WORK INSTRUCTIONS: Nothing in the copy should be a picture; everything else in the listing is to be restated exactly.

--- --- ---

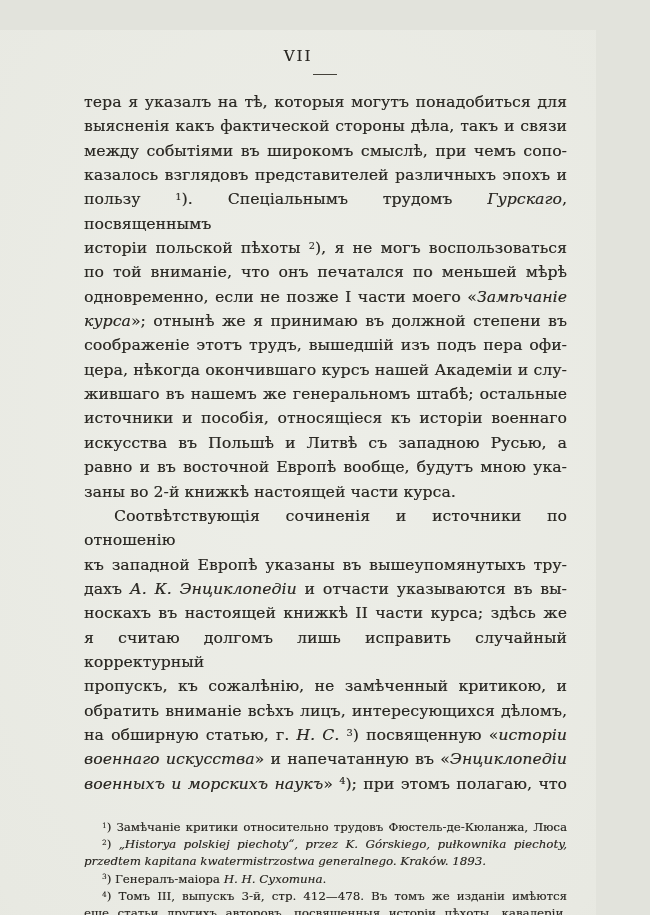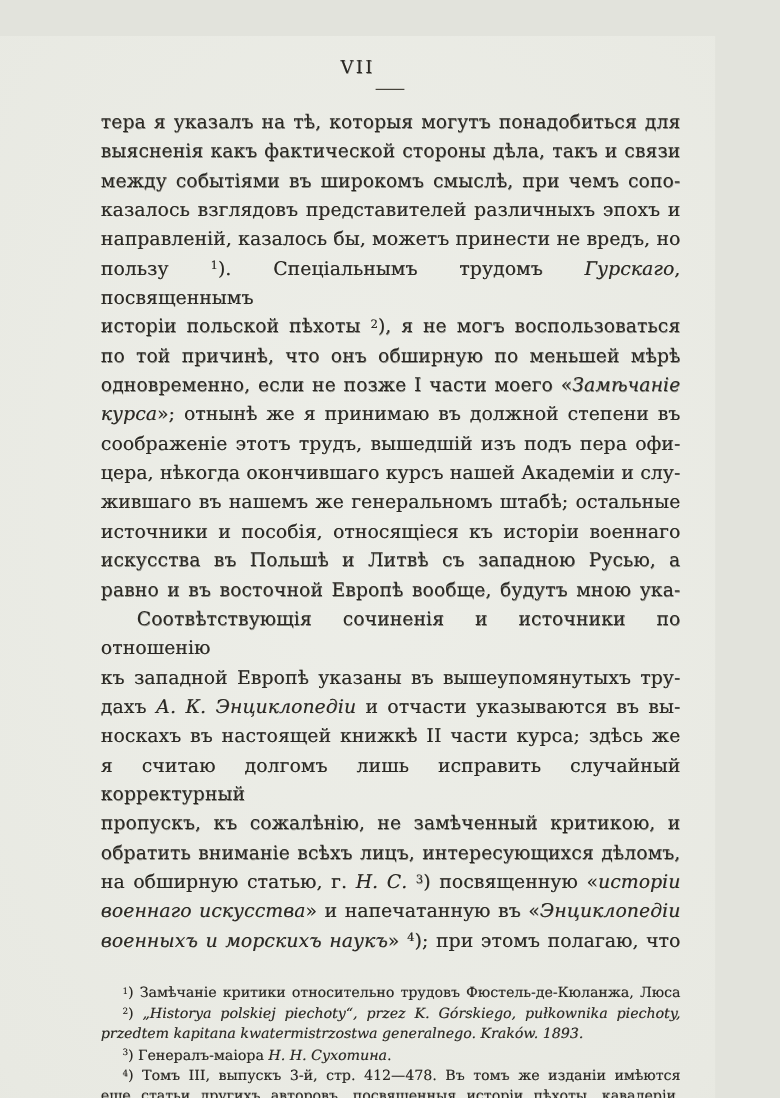--- a/index.html
+++ b/index.html
@@ -56,7 +56,6 @@
       <div class="line"><span>выясненія какъ фактической стороны дѣла, такъ и связи</span></div>
       <div class="line"><span>между событіями въ широкомъ смыслѣ, при чемъ сопо-</span></div>
       <div class="line"><span>казалось взглядовъ представителей различныхъ эпохъ и</span></div>
-      <div class="line"><span>направленій, казалось бы, можетъ принести не вредъ, но</span></div>
       <div class="line"><span>пользу </span><sup>1</sup><span>). Спеціальнымъ трудомъ </span><span class="it">Гурскаго</span><span>, посвященнымъ</span></div>
       <div class="line"><span>исторіи польской пѣхоты </span><sup>2</sup><span>), я не могъ воспользоваться</span></div>
       <div class="line"><span>по той причинѣ, что онъ обширную по меньшей мѣрѣ</span></div>

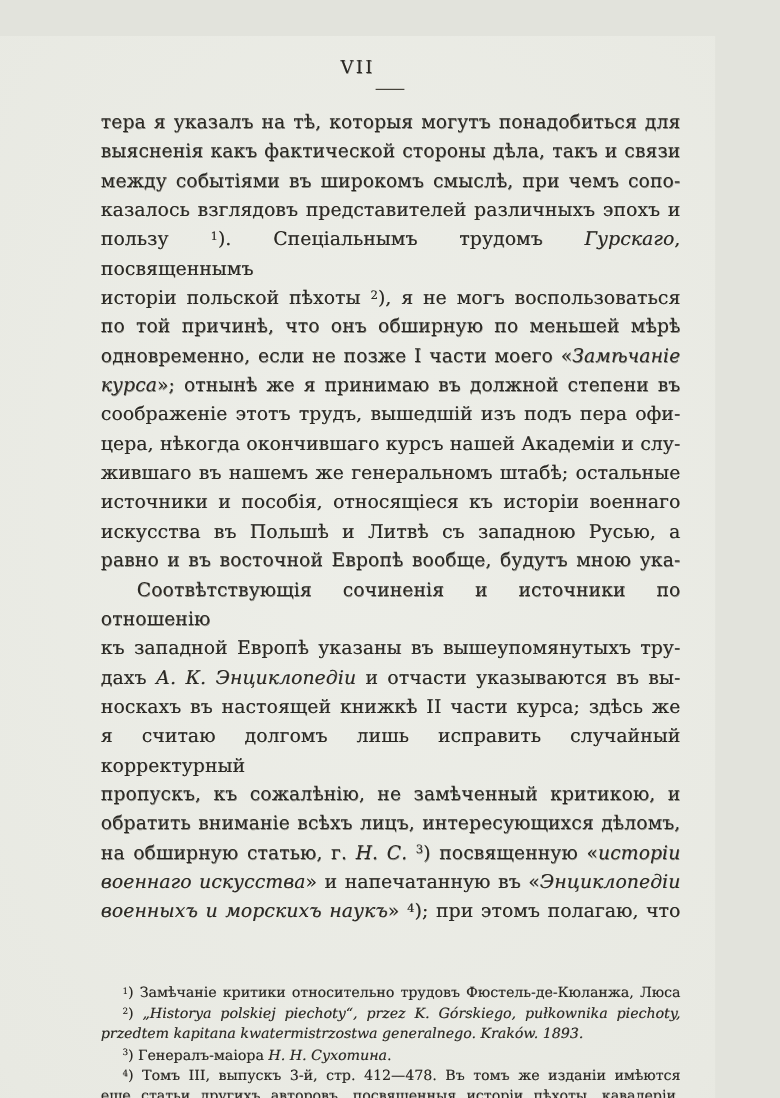--- a/index.html
+++ b/index.html
@@ -58,7 +58,7 @@
       <div class="line"><span>казалось взглядовъ представителей различныхъ эпохъ и</span></div>
       <div class="line"><span>пользу </span><sup>1</sup><span>). Спеціальнымъ трудомъ </span><span class="it">Гурскаго</span><span>, посвященнымъ</span></div>
       <div class="line"><span>исторіи польской пѣхоты </span><sup>2</sup><span>), я не могъ воспользоваться</span></div>
-      <div class="line"><span>по той причинѣ, что онъ обширную по меньшей мѣрѣ</span></div>
+      <div class="line"><span>по той вниманіе, что онъ печатался по меньшей мѣрѣ</span></div>
       <div class="line"><span>одновременно, если не позже I части моего «</span><span class="it">Замѣчаніе</span></div>
       <div class="line"><span class="it">курса</span><span>»; отнынѣ же я принимаю въ должной степени въ</span></div>
       <div class="line"><span>соображеніе этотъ трудъ, вышедшій изъ подъ пера офи-</span></div>

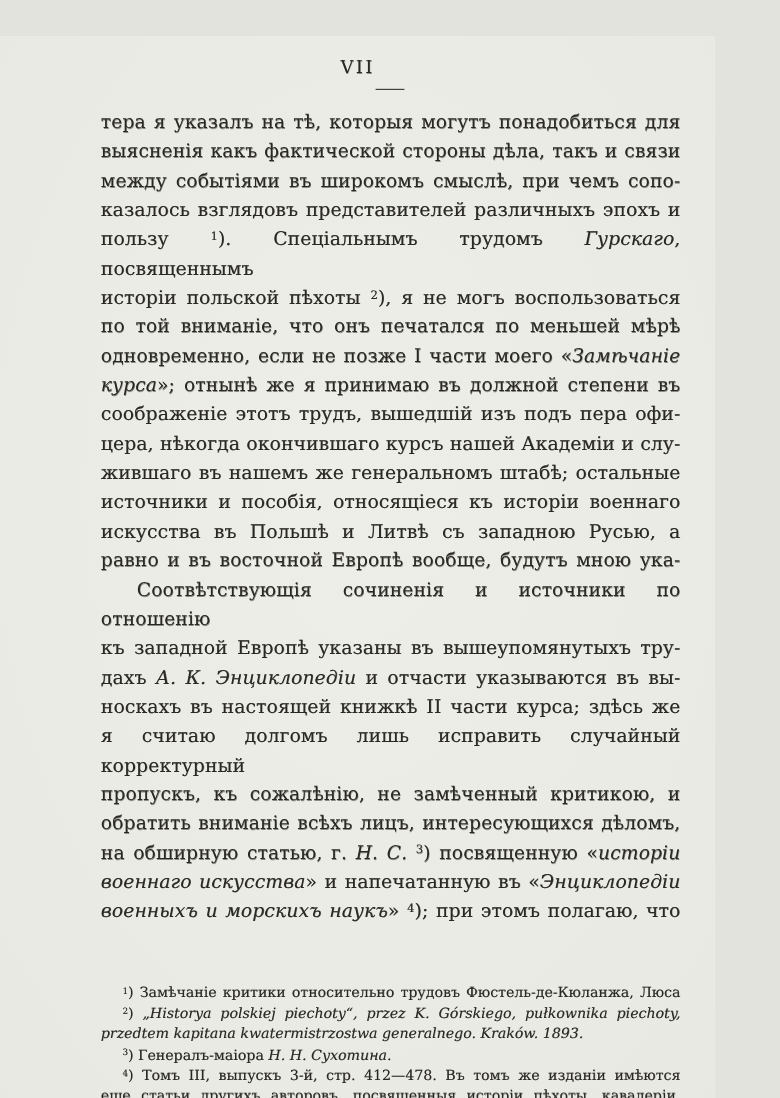--- a/index.html
+++ b/index.html
@@ -67,6 +67,7 @@
       <div class="line"><span>источники и пособія, относящіеся къ исторіи военнаго</span></div>
       <div class="line"><span>искусства въ Польшѣ и Литвѣ съ западною Русью, а</span></div>
       <div class="line"><span>равно и въ восточной Европѣ вообще, будутъ мною ука-</span></div>
+      <div class="line last"><span>заны во 2-й книжкѣ настоящей части курса.</span></div>
       <div class="line indent"><span>Соотвѣтствующія сочиненія и источники по отношенію</span></div>
       <div class="line"><span>къ западной Европѣ указаны въ вышеупомянутыхъ тру-</span></div>
       <div class="line"><span>дахъ </span><span class="it">А. К. Энциклопедіи</span><span> и отчасти указываются въ вы-</span></div>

--- --- ---

TASK RESULT:
--- a/index.html
+++ b/index.html
@@ -56,7 +56,6 @@
       <div class="line"><span>выясненія какъ фактической стороны дѣла, такъ и связи</span></div>
       <div class="line"><span>между событіями въ широкомъ смыслѣ, при чемъ сопо-</span></div>
       <div class="line"><span>казалось взглядовъ представителей различныхъ эпохъ и</span></div>
-      <div class="line"><span>направленій, казалось бы, можетъ принести не вредъ, но</span></div>
       <div class="line"><span>пользу </span><sup>1</sup><span>). Спеціальнымъ трудомъ </span><span class="it">Гурскаго</span><span>, посвященнымъ</span></div>
       <div class="line"><span>исторіи польской пѣхоты </span><sup>2</sup><span>), я не могъ воспользоваться</span></div>
       <div class="line"><span>по той причинѣ, что онъ обширную по меньшей мѣрѣ</span></div>

--- a/index.html
+++ b/index.html
@@ -58,7 +58,7 @@
       <div class="line"><span>казалось взглядовъ представителей различныхъ эпохъ и</span></div>
       <div class="line"><span>пользу </span><sup>1</sup><span>). Спеціальнымъ трудомъ </span><span class="it">Гурскаго</span><span>, посвященнымъ</span></div>
       <div class="line"><span>исторіи польской пѣхоты </span><sup>2</sup><span>), я не могъ воспользоваться</span></div>
-      <div class="line"><span>по той причинѣ, что онъ обширную по меньшей мѣрѣ</span></div>
+      <div class="line"><span>по той вниманіе, что онъ печатался по меньшей мѣрѣ</span></div>
       <div class="line"><span>одновременно, если не позже I части моего «</span><span class="it">Замѣчаніе</span></div>
       <div class="line"><span class="it">курса</span><span>»; отнынѣ же я принимаю въ должной степени въ</span></div>
       <div class="line"><span>соображеніе этотъ трудъ, вышедшій изъ подъ пера офи-</span></div>

--- a/index.html
+++ b/index.html
@@ -67,6 +67,7 @@
       <div class="line"><span>источники и пособія, относящіеся къ исторіи военнаго</span></div>
       <div class="line"><span>искусства въ Польшѣ и Литвѣ съ западною Русью, а</span></div>
       <div class="line"><span>равно и въ восточной Европѣ вообще, будутъ мною ука-</span></div>
+      <div class="line last"><span>заны во 2-й книжкѣ настоящей части курса.</span></div>
       <div class="line indent"><span>Соотвѣтствующія сочиненія и источники по отношенію</span></div>
       <div class="line"><span>къ западной Европѣ указаны въ вышеупомянутыхъ тру-</span></div>
       <div class="line"><span>дахъ </span><span class="it">А. К. Энциклопедіи</span><span> и отчасти указываются въ вы-</span></div>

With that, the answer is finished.